Emerging growth company o
If an emerging growth company, indicate by check mark if the registrant has elected not to use the extended transition period for complying with any new or revised financial accounting standards provided pursuant to Section 13(a) of the Exchange Act. o
Item 1.01. Entry into a Material Definitive Agreement.
On November 20, 2018, Streamline Health Solutions, Inc. (the Company), Streamline Health, Inc., as borrower, and Wells Fargo Bank, N.A., as administrative agent, and the other lender parties thereto entered into a Fourth Amendment (the Fourth Amendment) to the Companys Credit Agreement dated November 21, 2014, as previously amended on April 15, 2015, April 29, 2016, and June 19, 2017 (the Credit Agreement).
The Fourth Amendment extends the maturity date of the term loan to May 21, 2020, modifies the repayment schedule for the principal of the term loan, changes the minimum liquidity requirements applicable to the Company, and, effective as of October 31, 2018, modifies the minimum EBITDA covenant thresholds.
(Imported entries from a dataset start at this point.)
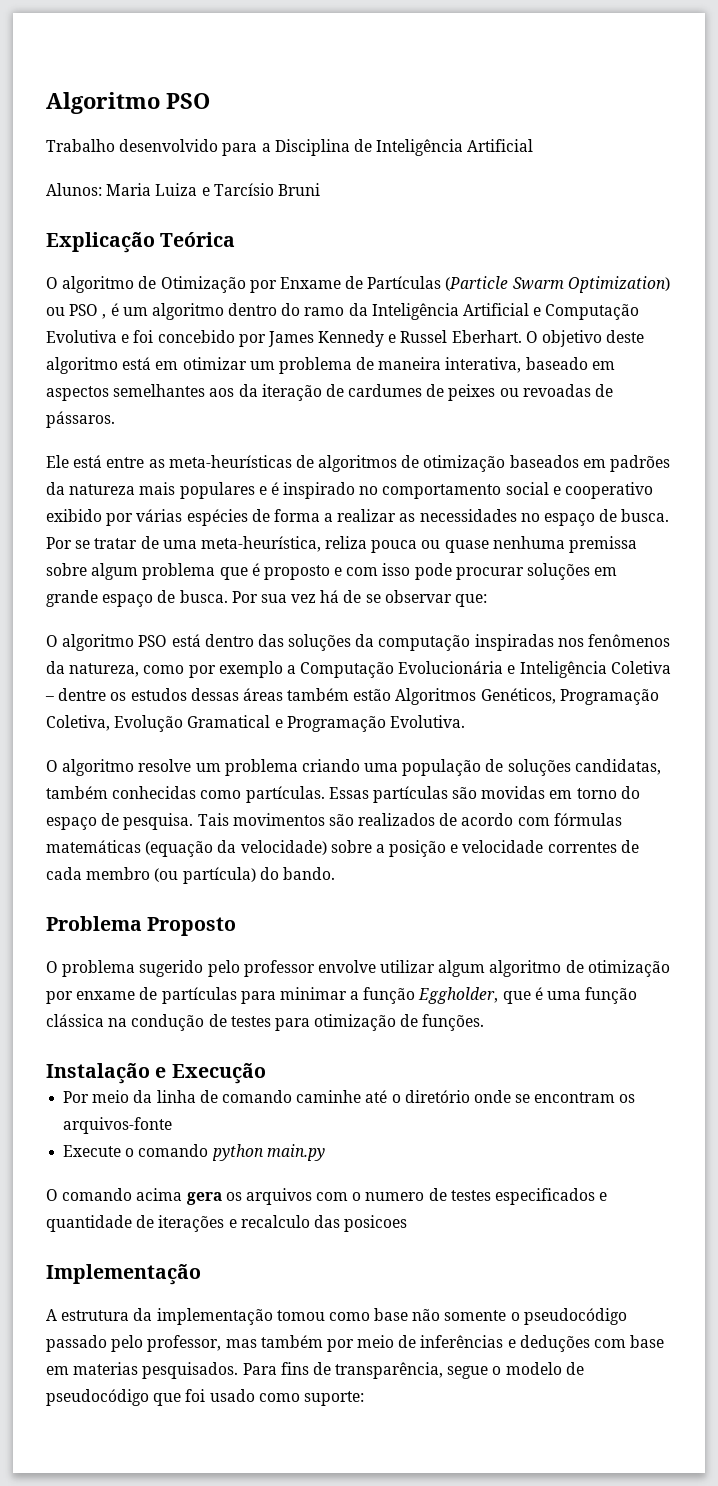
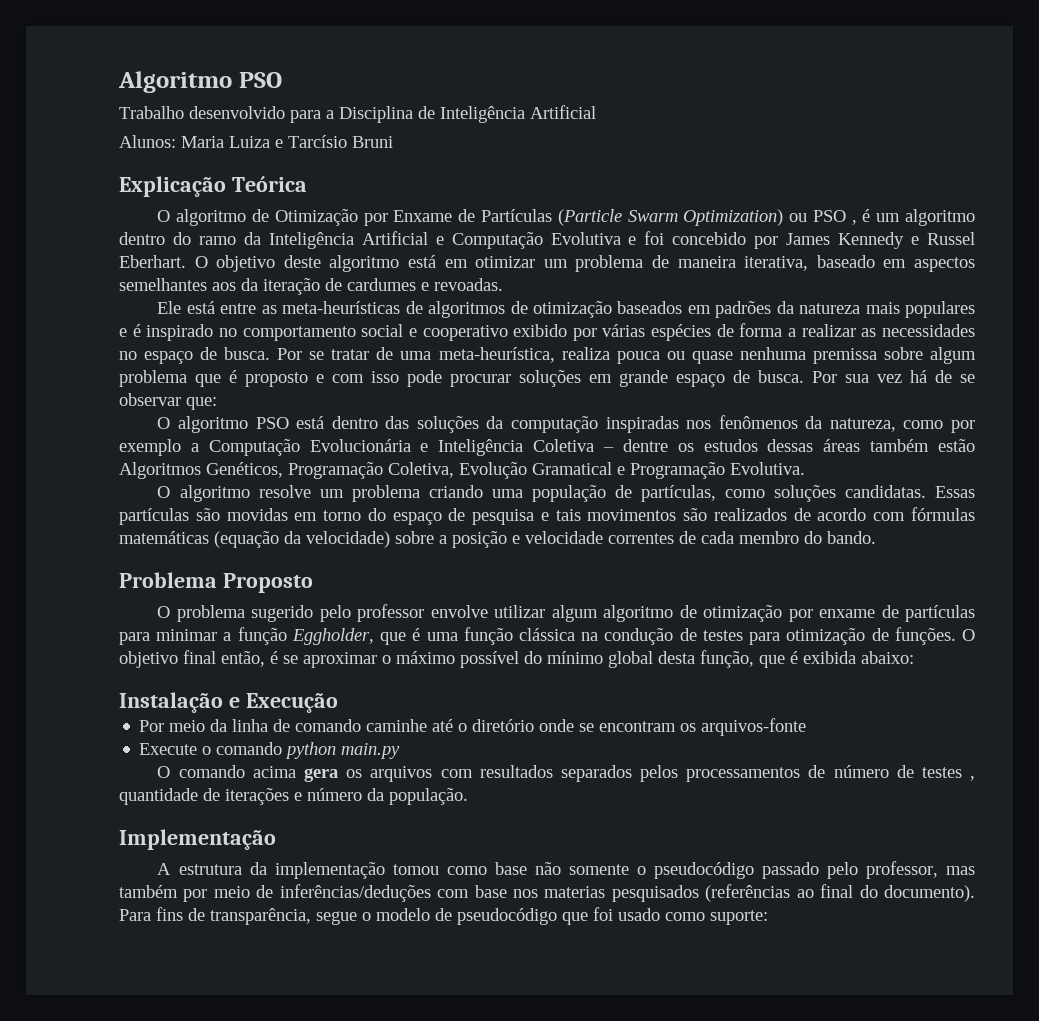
[445,357,522,373] interativa, -> [744,256,809,271] iterativa,
[426,384,614,401] [46,411,115,428] de peixes ou revoadas de pássaros. -> [421,278,503,291] e revoadas.
[325,536,368,549] reliza -> [561,347,610,360] realiza
[507,759,661,776] [46,786,325,803] soluções candidatas, também conhecidas como partículas. -> [640,485,926,502] partículas, como soluções candidatas.
[123,813,229,830] pesquisa. Tais -> [472,509,581,525] pesquisa e tais
[154,867,256,884] (ou partícula) -> (799, 537) none
(485, 1022) none -> [961,629,975,641] [119,650,914,668] O objetivo final então, é se aproximar o máximo possível do mínimo global desta função, que é exibida abaixo:
[352,1188,608,1205] o numero de testes especificados e -> [479,765,976,782] resultados separados pelos processamentos de número de testes ,
[240,1215,408,1232] recalculo das posicoes -> [307,788,468,805] número da população.
[420,1335,665,1352] [46,1362,239,1379] inferências e deduções com base em materias pesquisados. -> [279,884,976,902] inferências/deduções com base nos materias pesquisados (referências ao final do documento).

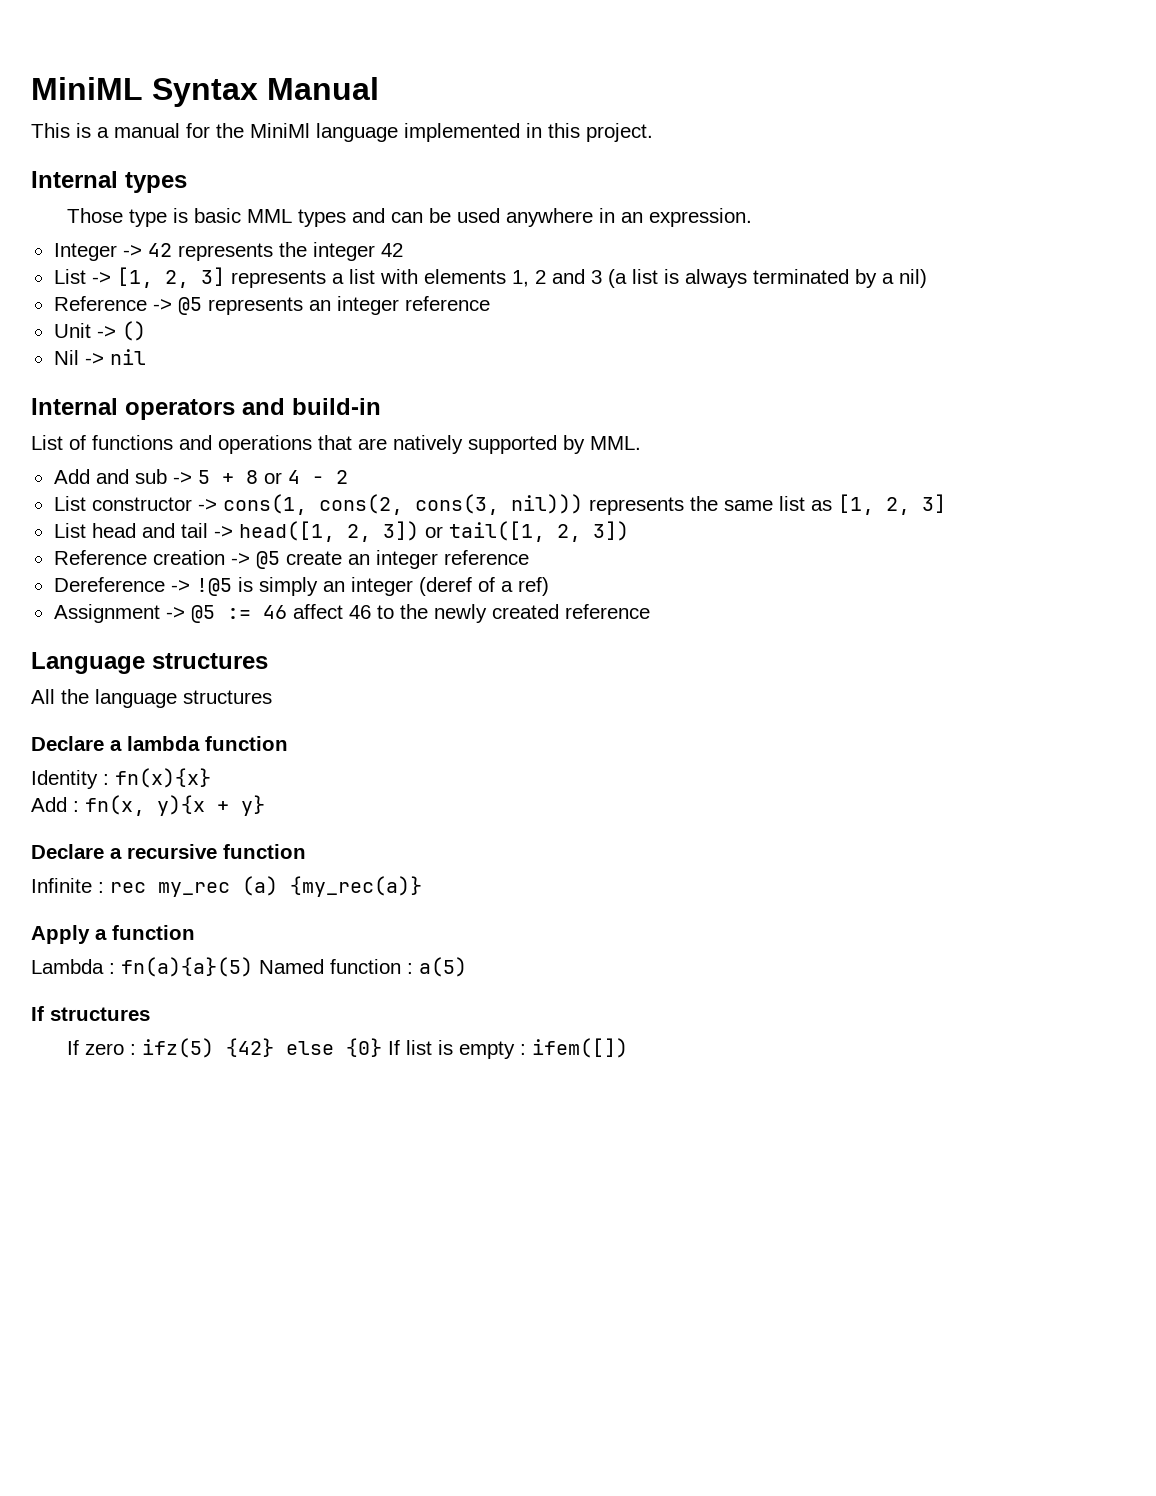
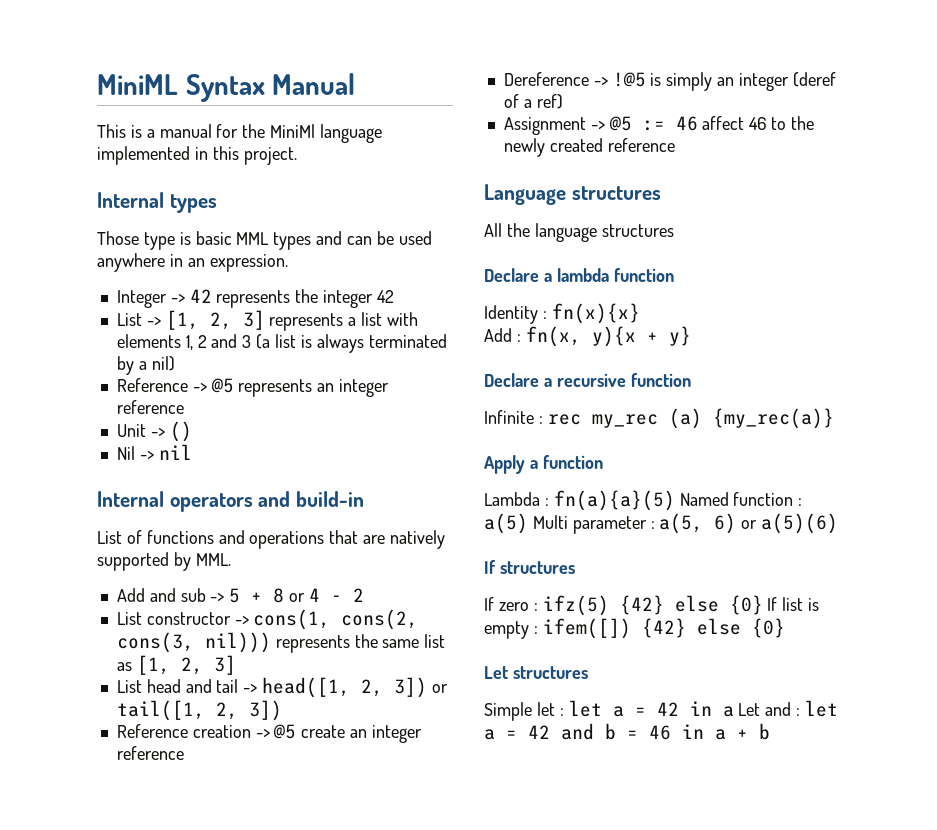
(467, 967) none -> [532,513,839,534] Multi parameter : a(5, 6) or a(5)(6)
(628, 1048) none -> [641,618,785,638] [484,666,588,679] [484,700,839,721] [484,723,770,740] {42} else {0} // Let structures // Simple let : let a = 42 in a Let and : let a = 42 and b = 46 in a + b

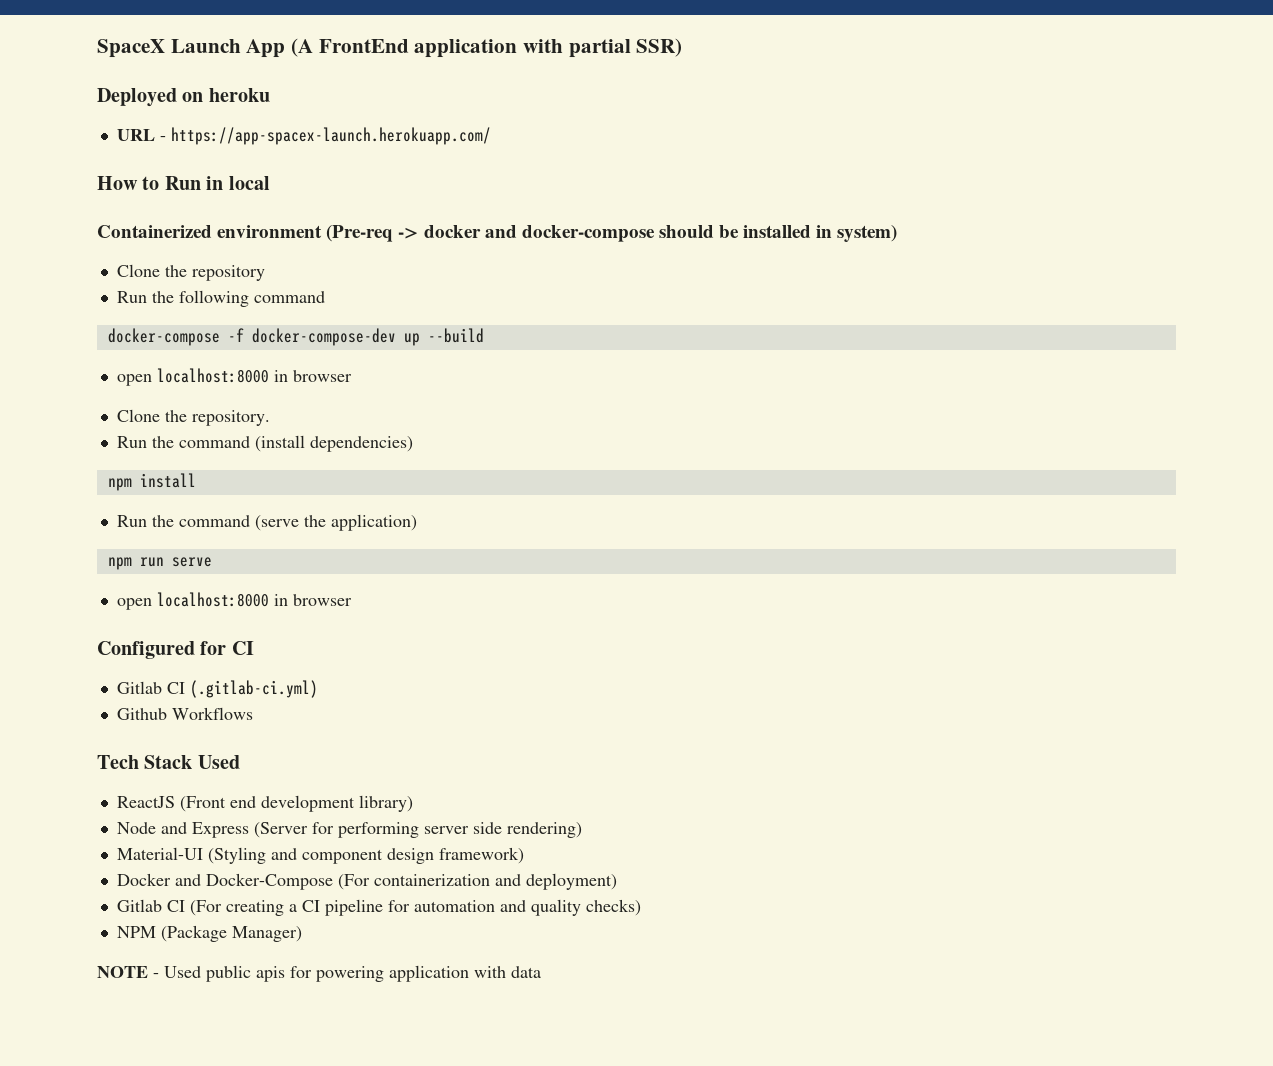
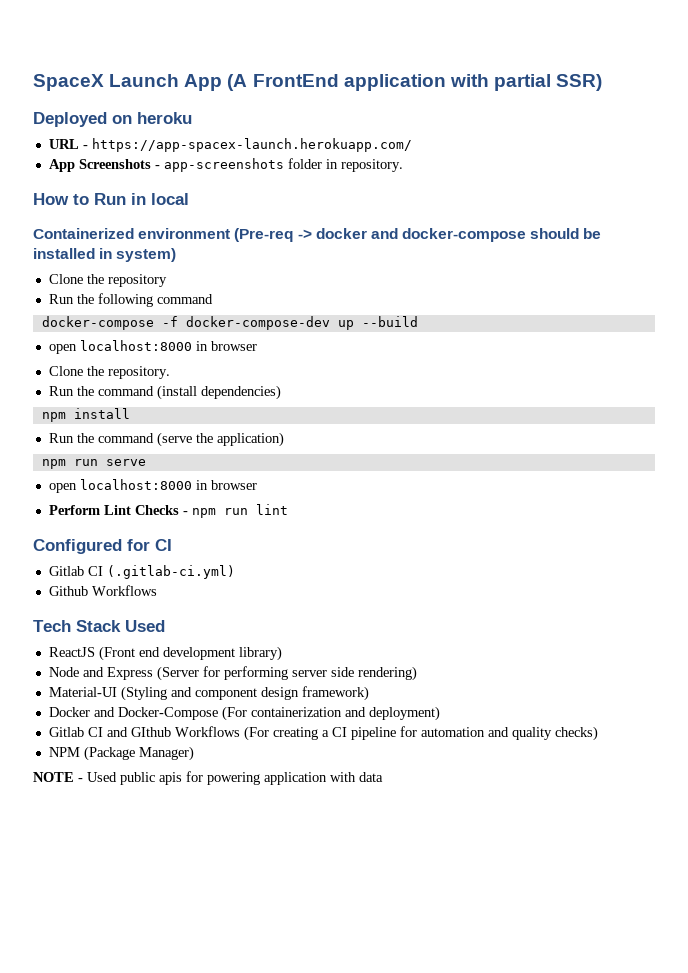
(491, 136) none -> [48,158,403,172] // App Screenshots - app-screenshots folder in repository.
(352, 600) none -> [48,504,288,518] // Perform Lint Checks - npm run lint
(185, 906) none -> [106,726,240,737] and GIthub Workflows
The newly negotiated lower minimum thresholds for EBITDA covenants are markedly lower than the Companys previous minimum EBITDA covenant thresholds.
The Fourth Amendment changed the minimum liquidity required to be maintained by the Company to at least (i) $3,500,000 from November 20, 2018 through and including January 31, 2019, and (ii) $4,000,000 from February 1, 2019 through and including the maturity date of the Credit Agreement.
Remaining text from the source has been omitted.